Action item:
For the records below, print the lines from the line with "subtotal: 469.00 -> 477.00" through the line with "balance: 220.40 -> 347.96" exactly as written; include both end lines and exclude the rest.

Revision comparison data
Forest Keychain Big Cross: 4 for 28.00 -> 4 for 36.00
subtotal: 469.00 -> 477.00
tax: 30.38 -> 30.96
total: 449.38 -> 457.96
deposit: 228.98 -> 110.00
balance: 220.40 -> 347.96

--

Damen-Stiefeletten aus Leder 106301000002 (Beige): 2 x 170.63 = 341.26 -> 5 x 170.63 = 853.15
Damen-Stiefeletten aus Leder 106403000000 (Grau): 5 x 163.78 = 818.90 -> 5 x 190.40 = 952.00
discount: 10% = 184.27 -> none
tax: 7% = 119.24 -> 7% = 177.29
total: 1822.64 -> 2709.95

Answer box:
subtotal: 469.00 -> 477.00
tax: 30.38 -> 30.96
total: 449.38 -> 457.96
deposit: 228.98 -> 110.00
balance: 220.40 -> 347.96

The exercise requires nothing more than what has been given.